Hello.

Robert Elz wrote in
 <[email protected]>:
 |    Date:        Thu, 30 Jul 2020 15:53:53 +0200
 |    From:        Steffen Nurpmeso <[email protected]>
 |    Message-ID:  <20200730135353.qwslp%[email protected]>
 |
 || The problem being that what is in the wild does not work out for
 || many languages.
 |
 |I admit to not knowing a lot of the internationalisation issues,
 |or of unicode, but I don't understand this at all.
 |
 |The quoting mechanisms in the shell provide a means to create
 |specific bit patterns to assign to variables, pass as parameters
 |to programs, etc.   I don't see that the mechanism by which they're
 |encoded in the sh language should matter all that much, the same
 |thing could be read from a file instead ( var=$(cat file) ) in which
 |case the shell spec has no control over the bit patterns at all.
 |
 |Of course the quoting mechanisms make a difference to the ease of
 |use for the sh programmer, but that's an entirely different issue.

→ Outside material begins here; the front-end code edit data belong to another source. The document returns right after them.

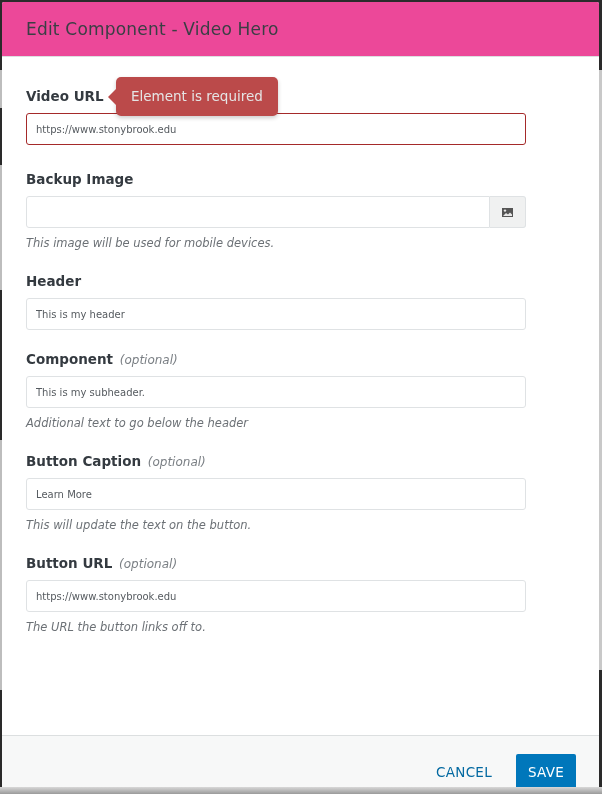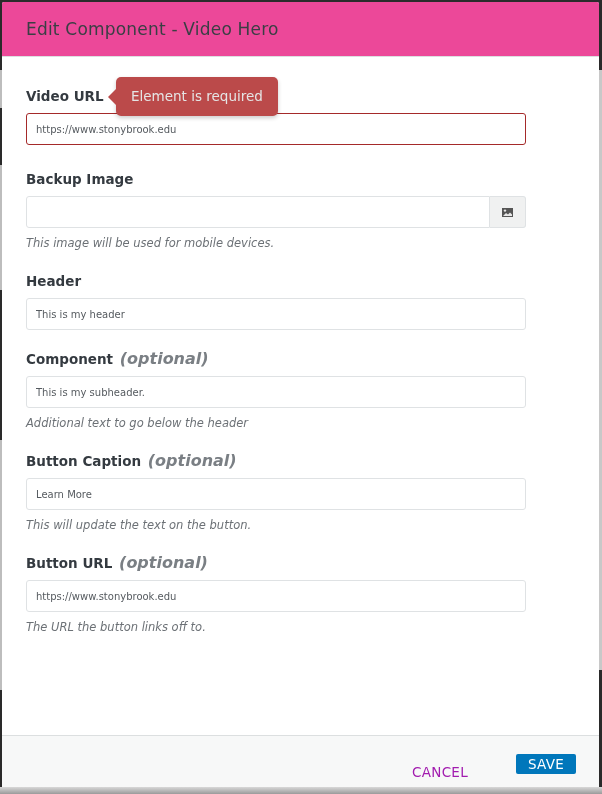"(optional)" .field-label .optional { font-size: 16px -> 12px; font-weight: bold -> normal }
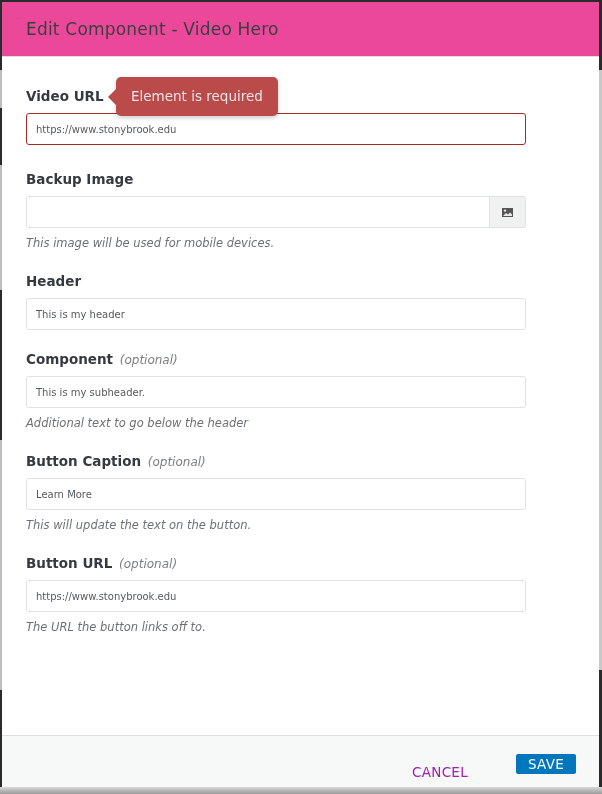"CANCEL" .btn-cancel { color: #a21caf -> #0369a1; left: 402px -> 426px }
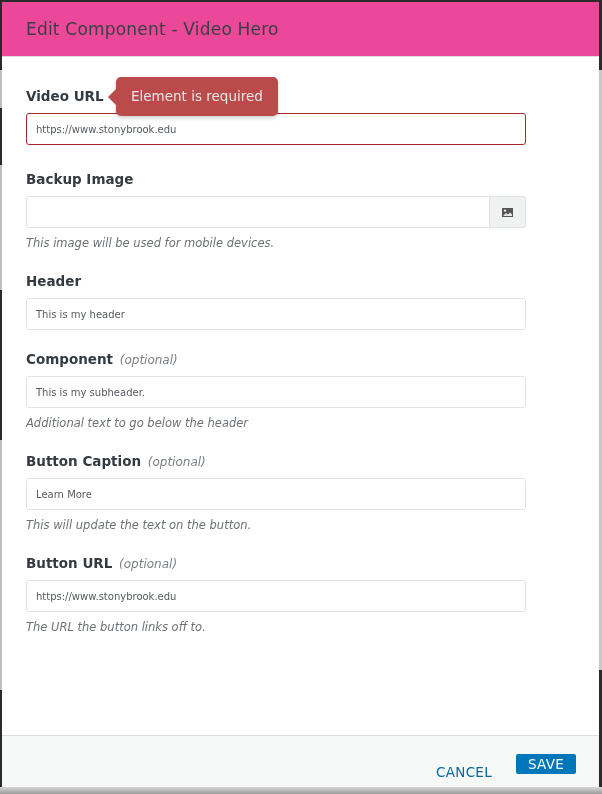"SAVE" .btn-save { height: 20px -> 36px }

No, no.  Ah, i had to reread the bug report know.  But i am being
misunderstood.

 || The in-use shell quote pattern consisting of small, isolated parts
 || which depend on which kind of escaping and expanding is necessary
 || just does not work out for many languages.
 |
 |Can you give an example of something which cannot be done (assuming
 |$'' as currently intended to be specified)?   Note: not an example of
 |someone using the mechanisms to do the wrong thing - there are zillions
 |of ways to write bad code, but an example of something which cannot be
 |done correctly as specified.   Then we'll see if that really matters.
 |
 ||   ? echo Don"'"t you worry$'\x21' The sun shines on us. $'\u263A'
 ||
 || The latter is what i mean.  There are many languages on this world
 || where these \u expansions do not work out that way, but where the
 || "entire sentence must be interpreted as a unity" in order to get
 || the iconv(3) conversation to nl_langinfo(CODESET) correctly, aka
 || the way it is _desired_.
 |
 |Surely this depends upon how the shell works - if the shell is attempting
 |to convert just the \u escape into some other codeset, I can see your \
 |point,
 |but it doesn't need to work like that - it can work internally in 10646
 |code points (whether encoded in 16 or 32 bit values, or as UTF-8), and
 |only convert to the desired charset when actually used (that is, when
 |about to run "echo" at which point the entire string is available.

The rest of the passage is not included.